* **REQUIRED WORK**
An exact repetition of all the entries that follow is required.

* **GIVEN RECORDS**
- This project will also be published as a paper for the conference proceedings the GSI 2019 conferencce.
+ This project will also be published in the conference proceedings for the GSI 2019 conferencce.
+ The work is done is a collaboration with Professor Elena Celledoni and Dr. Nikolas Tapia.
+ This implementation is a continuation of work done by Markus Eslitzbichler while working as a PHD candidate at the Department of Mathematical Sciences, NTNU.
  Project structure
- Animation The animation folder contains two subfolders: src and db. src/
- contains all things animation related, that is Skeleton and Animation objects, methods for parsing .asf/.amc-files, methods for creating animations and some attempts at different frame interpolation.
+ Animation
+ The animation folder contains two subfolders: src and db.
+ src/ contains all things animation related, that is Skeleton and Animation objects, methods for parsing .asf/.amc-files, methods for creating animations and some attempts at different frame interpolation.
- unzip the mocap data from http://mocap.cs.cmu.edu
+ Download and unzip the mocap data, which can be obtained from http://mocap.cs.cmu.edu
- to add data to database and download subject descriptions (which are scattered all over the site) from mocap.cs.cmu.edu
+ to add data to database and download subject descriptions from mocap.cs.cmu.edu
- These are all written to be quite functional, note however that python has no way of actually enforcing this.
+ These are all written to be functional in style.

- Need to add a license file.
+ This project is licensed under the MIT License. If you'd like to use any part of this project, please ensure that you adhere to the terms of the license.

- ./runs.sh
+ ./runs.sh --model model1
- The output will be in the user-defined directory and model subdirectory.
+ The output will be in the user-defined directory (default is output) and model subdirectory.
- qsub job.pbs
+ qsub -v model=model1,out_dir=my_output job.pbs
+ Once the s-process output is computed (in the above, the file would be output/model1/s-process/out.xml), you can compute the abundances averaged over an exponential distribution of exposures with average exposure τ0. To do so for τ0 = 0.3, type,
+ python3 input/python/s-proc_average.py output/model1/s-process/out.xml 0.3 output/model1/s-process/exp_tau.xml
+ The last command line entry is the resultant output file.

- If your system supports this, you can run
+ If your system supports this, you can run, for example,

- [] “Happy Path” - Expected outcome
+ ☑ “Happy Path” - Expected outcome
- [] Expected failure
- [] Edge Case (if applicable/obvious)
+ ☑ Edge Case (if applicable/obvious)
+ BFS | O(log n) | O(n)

* **SOLUTION TO THE EXERCISE**
- This project will also be published as a paper for the conference proceedings the GSI 2019 conferencce.
+ This project will also be published in the conference proceedings for the GSI 2019 conferencce.
+ The work is done is a collaboration with Professor Elena Celledoni and Dr. Nikolas Tapia.
+ This implementation is a continuation of work done by Markus Eslitzbichler while working as a PHD candidate at the Department of Mathematical Sciences, NTNU.
  Project structure
- Animation The animation folder contains two subfolders: src and db. src/
- contains all things animation related, that is Skeleton and Animation objects, methods for parsing .asf/.amc-files, methods for creating animations and some attempts at different frame interpolation.
+ Animation
+ The animation folder contains two subfolders: src and db.
+ src/ contains all things animation related, that is Skeleton and Animation objects, methods for parsing .asf/.amc-files, methods for creating animations and some attempts at different frame interpolation.
- unzip the mocap data from http://mocap.cs.cmu.edu
+ Download and unzip the mocap data, which can be obtained from http://mocap.cs.cmu.edu
- to add data to database and download subject descriptions (which are scattered all over the site) from mocap.cs.cmu.edu
+ to add data to database and download subject descriptions from mocap.cs.cmu.edu
- These are all written to be quite functional, note however that python has no way of actually enforcing this.
+ These are all written to be functional in style.

- Need to add a license file.
+ This project is licensed under the MIT License. If you'd like to use any part of this project, please ensure that you adhere to the terms of the license.

- ./runs.sh
+ ./runs.sh --model model1
- The output will be in the user-defined directory and model subdirectory.
+ The output will be in the user-defined directory (default is output) and model subdirectory.
- qsub job.pbs
+ qsub -v model=model1,out_dir=my_output job.pbs
+ Once the s-process output is computed (in the above, the file would be output/model1/s-process/out.xml), you can compute the abundances averaged over an exponential distribution of exposures with average exposure τ0. To do so for τ0 = 0.3, type,
+ python3 input/python/s-proc_average.py output/model1/s-process/out.xml 0.3 output/model1/s-process/exp_tau.xml
+ The last command line entry is the resultant output file.

- If your system supports this, you can run
+ If your system supports this, you can run, for example,

- [] “Happy Path” - Expected outcome
+ ☑ “Happy Path” - Expected outcome
- [] Expected failure
- [] Edge Case (if applicable/obvious)
+ ☑ Edge Case (if applicable/obvious)
+ BFS | O(log n) | O(n)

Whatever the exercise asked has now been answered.